Start of STUDY MATERIAL

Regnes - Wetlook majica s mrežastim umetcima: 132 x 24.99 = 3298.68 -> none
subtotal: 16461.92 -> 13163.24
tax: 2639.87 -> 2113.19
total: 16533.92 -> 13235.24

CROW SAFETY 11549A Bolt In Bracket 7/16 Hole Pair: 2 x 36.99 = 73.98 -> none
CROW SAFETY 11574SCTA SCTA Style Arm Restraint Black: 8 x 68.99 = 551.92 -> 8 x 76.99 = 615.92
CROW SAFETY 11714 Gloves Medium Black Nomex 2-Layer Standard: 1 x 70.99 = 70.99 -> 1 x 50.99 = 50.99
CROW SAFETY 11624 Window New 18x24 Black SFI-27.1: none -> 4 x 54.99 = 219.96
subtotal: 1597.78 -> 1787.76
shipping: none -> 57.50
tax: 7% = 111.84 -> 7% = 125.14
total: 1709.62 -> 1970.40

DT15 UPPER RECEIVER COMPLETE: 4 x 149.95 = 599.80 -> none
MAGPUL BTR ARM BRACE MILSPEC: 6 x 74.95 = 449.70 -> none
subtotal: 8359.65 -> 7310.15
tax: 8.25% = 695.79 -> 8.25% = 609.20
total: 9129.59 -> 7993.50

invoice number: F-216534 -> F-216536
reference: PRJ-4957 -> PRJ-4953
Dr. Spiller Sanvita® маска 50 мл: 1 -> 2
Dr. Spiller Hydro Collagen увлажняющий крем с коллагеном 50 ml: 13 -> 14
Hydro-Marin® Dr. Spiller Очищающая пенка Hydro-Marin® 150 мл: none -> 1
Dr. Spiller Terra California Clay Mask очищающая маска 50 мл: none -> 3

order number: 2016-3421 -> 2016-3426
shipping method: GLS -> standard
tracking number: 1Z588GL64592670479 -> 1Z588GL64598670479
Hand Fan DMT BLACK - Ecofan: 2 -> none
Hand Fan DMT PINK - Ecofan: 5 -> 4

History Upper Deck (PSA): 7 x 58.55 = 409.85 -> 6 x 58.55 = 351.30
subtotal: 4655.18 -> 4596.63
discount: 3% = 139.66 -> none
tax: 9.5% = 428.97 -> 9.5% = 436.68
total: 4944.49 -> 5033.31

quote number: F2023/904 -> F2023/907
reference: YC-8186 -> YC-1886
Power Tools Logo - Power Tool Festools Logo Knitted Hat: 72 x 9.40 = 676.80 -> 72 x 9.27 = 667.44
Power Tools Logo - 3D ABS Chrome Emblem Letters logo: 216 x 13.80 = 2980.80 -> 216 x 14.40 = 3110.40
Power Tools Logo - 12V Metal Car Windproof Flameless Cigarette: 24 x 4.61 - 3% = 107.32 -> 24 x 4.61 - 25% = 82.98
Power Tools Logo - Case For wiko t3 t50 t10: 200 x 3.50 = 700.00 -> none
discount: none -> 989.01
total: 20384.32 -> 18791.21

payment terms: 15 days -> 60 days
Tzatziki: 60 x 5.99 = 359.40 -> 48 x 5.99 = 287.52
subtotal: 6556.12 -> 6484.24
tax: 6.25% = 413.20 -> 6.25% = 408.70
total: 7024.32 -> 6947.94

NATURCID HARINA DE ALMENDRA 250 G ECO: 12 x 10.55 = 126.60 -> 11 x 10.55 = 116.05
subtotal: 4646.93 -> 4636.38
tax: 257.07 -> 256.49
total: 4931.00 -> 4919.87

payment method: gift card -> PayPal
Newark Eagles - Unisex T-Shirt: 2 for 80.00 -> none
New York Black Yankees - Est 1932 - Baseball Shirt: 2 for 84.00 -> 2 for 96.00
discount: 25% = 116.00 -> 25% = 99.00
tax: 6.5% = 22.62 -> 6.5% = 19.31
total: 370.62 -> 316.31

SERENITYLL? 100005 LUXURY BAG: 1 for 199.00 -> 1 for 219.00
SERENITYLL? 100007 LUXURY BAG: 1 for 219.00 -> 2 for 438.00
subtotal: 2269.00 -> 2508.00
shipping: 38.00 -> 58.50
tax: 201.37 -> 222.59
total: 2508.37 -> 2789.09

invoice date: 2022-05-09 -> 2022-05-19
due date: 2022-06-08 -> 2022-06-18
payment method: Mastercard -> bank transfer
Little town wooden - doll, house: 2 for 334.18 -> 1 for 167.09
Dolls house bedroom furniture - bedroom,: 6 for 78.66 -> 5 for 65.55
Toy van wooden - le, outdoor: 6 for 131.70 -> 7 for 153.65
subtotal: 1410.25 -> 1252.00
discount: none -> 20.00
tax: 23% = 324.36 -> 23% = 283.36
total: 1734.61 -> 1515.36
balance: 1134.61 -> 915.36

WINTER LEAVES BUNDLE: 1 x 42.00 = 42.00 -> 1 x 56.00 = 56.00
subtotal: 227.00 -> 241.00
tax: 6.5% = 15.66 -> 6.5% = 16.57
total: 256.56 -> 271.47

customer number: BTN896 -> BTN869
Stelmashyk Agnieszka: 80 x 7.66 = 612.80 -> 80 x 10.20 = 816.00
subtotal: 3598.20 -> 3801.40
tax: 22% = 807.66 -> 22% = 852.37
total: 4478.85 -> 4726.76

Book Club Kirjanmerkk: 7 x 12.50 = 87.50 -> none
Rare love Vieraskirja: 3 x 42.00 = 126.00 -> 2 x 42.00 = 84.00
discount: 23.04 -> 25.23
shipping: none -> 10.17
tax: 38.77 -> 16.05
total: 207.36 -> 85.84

End of STUDY MATERIAL

PROBLEM DETAILS:
Copy every line of the listing containing the string "date".

WRITTEN ANSWER:
invoice date: 2022-05-09 -> 2022-05-19
due date: 2022-06-08 -> 2022-06-18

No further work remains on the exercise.